◆ Given data:
Segment Open

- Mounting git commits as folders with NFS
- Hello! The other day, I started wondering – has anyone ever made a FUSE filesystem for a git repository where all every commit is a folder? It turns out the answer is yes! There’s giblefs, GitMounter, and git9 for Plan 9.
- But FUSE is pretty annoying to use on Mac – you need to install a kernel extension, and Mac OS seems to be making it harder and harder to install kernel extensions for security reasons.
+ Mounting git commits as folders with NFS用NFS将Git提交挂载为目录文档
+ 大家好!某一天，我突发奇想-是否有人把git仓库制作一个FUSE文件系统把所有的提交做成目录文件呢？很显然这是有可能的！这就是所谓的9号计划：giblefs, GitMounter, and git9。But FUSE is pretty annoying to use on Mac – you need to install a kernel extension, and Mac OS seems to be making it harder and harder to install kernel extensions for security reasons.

Segment Closed
Segment Open

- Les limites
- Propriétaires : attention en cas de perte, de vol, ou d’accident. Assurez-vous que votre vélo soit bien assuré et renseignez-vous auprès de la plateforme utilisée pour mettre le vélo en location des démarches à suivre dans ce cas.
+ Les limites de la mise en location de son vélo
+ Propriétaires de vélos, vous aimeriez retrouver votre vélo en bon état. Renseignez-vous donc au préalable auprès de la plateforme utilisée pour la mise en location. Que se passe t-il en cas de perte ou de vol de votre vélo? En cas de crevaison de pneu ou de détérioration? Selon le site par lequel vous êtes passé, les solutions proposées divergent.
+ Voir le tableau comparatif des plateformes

Segment Closed
Segment Open

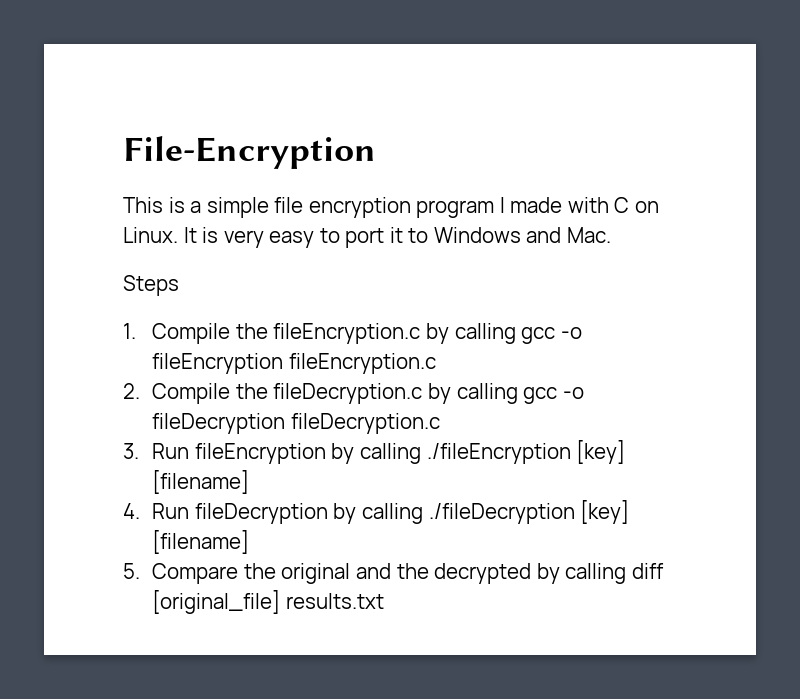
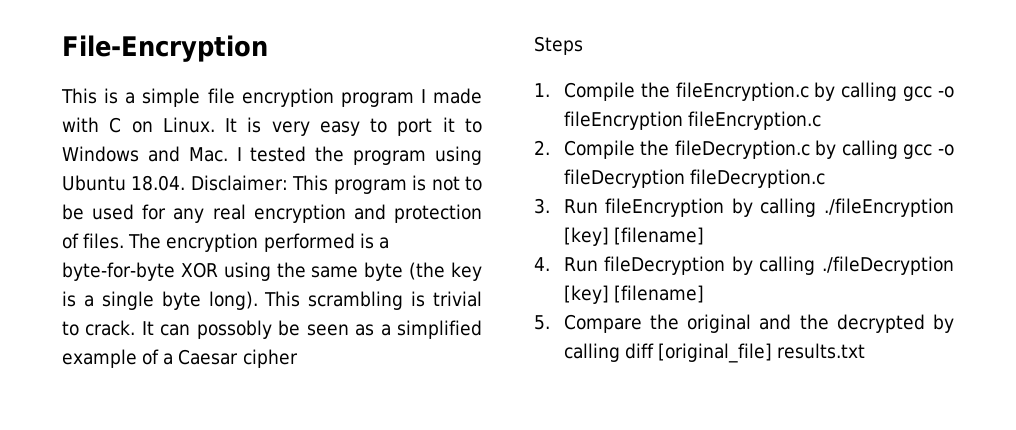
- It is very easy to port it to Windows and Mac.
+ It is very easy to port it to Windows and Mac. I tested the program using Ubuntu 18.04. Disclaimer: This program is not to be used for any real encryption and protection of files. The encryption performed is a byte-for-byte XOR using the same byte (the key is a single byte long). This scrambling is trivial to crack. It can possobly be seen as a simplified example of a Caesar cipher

Segment Closed

◆ What the task requires: What lines in the listing contain "perte"? Copy them all.

◆ Task solution:
- Propriétaires : attention en cas de perte, de vol, ou d’accident. Assurez-vous que votre vélo soit bien assuré et renseignez-vous auprès de la plateforme utilisée pour mettre le vélo en location des démarches à suivre dans ce cas.
+ Propriétaires de vélos, vous aimeriez retrouver votre vélo en bon état. Renseignez-vous donc au préalable auprès de la plateforme utilisée pour la mise en location. Que se passe t-il en cas de perte ou de vol de votre vélo? En cas de crevaison de pneu ou de détérioration? Selon le site par lequel vous êtes passé, les solutions proposées divergent.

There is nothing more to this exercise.